Modelo de financiamento
A plataforma divide-se entre um subfundo com uma capitalização de 100 milhões de dólares, que já está operacional, destinado a sistemas de distribuição de energia independentes, essencialmente “kits” solares (Fundo de Acesso à Energia Off-Grid ou OGEF, na sigla inglesa); e um outro subfundo para apoiar soluções de pequena escala e mini-redes (FEI On-Grid) até 30 milhões de dólares.
O responsável dos fundos adiantou que este “é um mercado que está em expansão” e que espera angariar até 500 milhões de dólares entre 2019 e 2020, nos dois fundos, para electrificação com recurso a energias renováveis. Um dos projectos exemplificativos é o que está a ser conduzido pela BBoxx no Rwanda, que produz kits solares e utiliza uma plataforma de pagamentos digitais onde os clientes podem pagar em prestações, via telemóvel, à medida do que consomem, podendo adquirir o equipamento no final.
O projecto deverá alcançar cerca de 80 mil sistemas e conta com um financiamento de oito milhões de dólares, em francos rwandeses, minimizando os riscos de desvalorização da moeda, “muito comuns em África.”
O responsável do BAD explicou que este é um dos principais problemas para as empresas que vendem produtos e serviços pagos em moeda local e enfrentam um “risco cambial muito grande”, pois só se conseguem financiar em dólares ou euros.

Compacto lusófono

O BAD está também focado no investimento em países lusófonos, através do chamado Compacto Lusófono, um acordo que dá acesso a financiamentos da instituição, combinados com garantias da Sociedade para o Financiamento do Desenvolvimento (Sofid), entidade pública portuguesa.

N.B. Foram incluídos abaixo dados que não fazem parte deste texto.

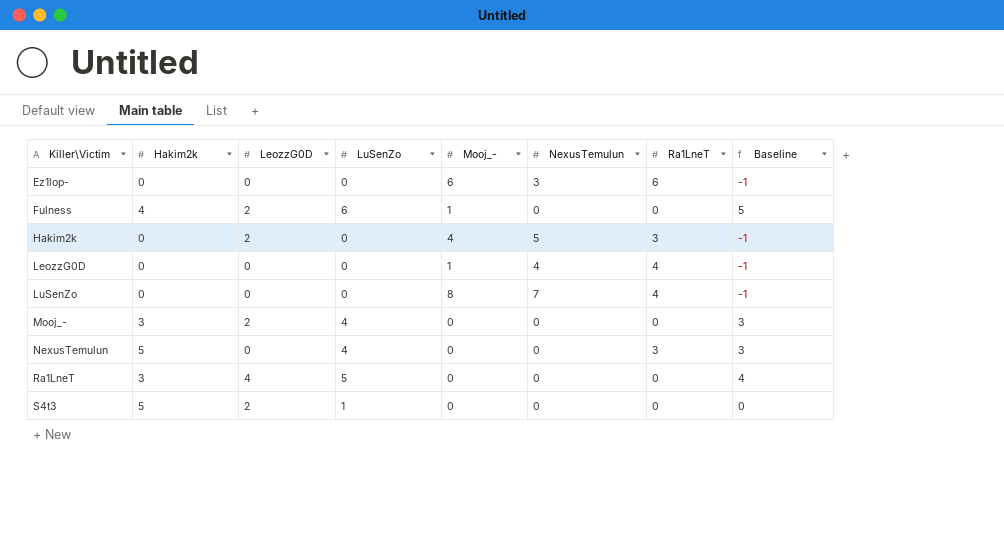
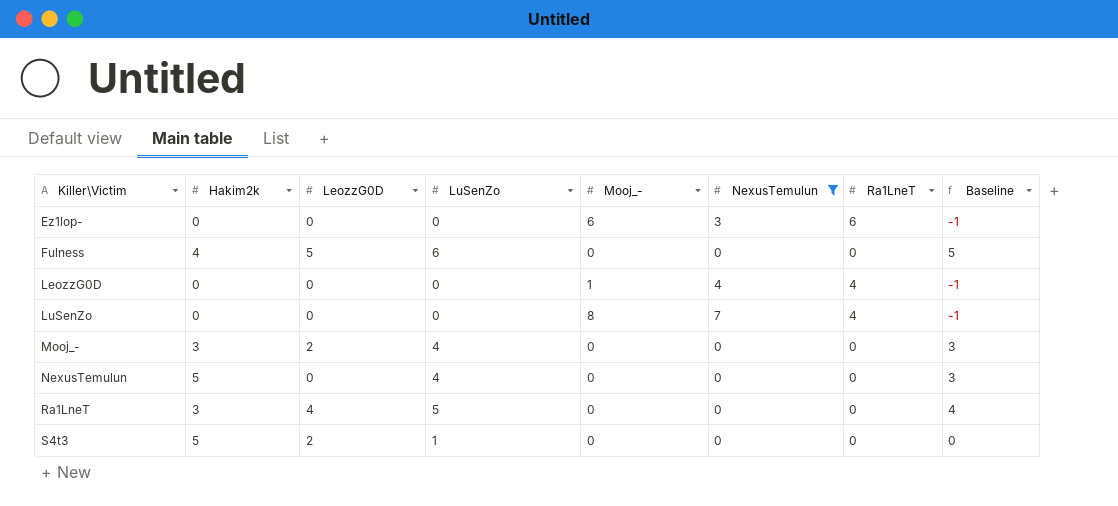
filter: none -> NexusTemulun != 5
Fulness | LeozzG0D: 2 -> 5
Fulness | Mooj_-: 1 -> 0
NexusTemulun | Ra1LneT: 3 -> 0

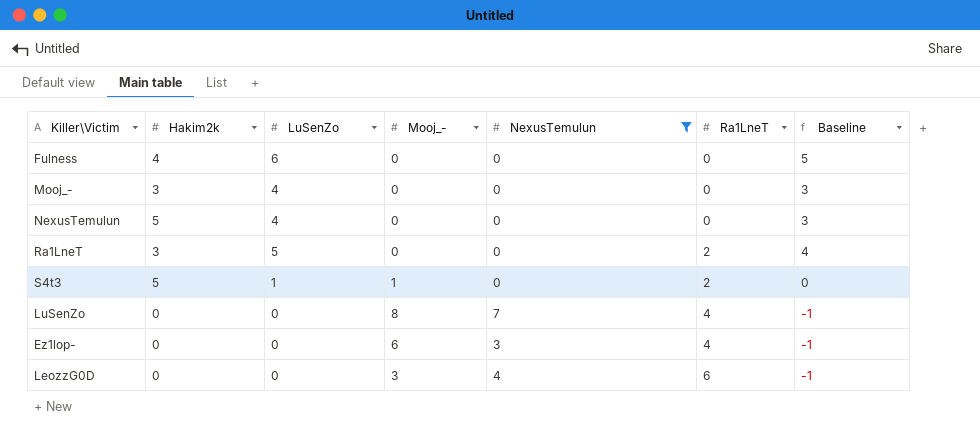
row order: Killer\Victim ascending -> Ra1LneT ascending
column LeozzG0D | position: 3 -> none
Ra1LneT | Ra1LneT: 0 -> 2
S4t3 | Mooj_-: 0 -> 1
S4t3 | Ra1LneT: 0 -> 2
Ez1lop- | Ra1LneT: 6 -> 4
LeozzG0D | Mooj_-: 1 -> 3
LeozzG0D | Ra1LneT: 4 -> 6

“Há muito interesse em promover mais investimento nesses mercados. Na área de energia, há um trabalho em curso nos países lusófonos”, incluindo nas áreas de assistência técnica para preparar projectos para financiamento ou apoiar entidades públicas a atrair o investimento na área das renováveis.
Em Angola, foi aprovado recentemente um programa para apoiar a capacitação na área das renováveis.
João Sarmento Cunha destacou um projecto de dessalinização através da energia das ondas na Ilha de São Vicente em Cabo Verde, que “poderá vir a ser uma referência em África”, bem como um projecto hidroeléctrico na Guiné-Bissau, que terá uma capacidade instalada de 20 megawatts por hora e mini-hídricas em São Tomé.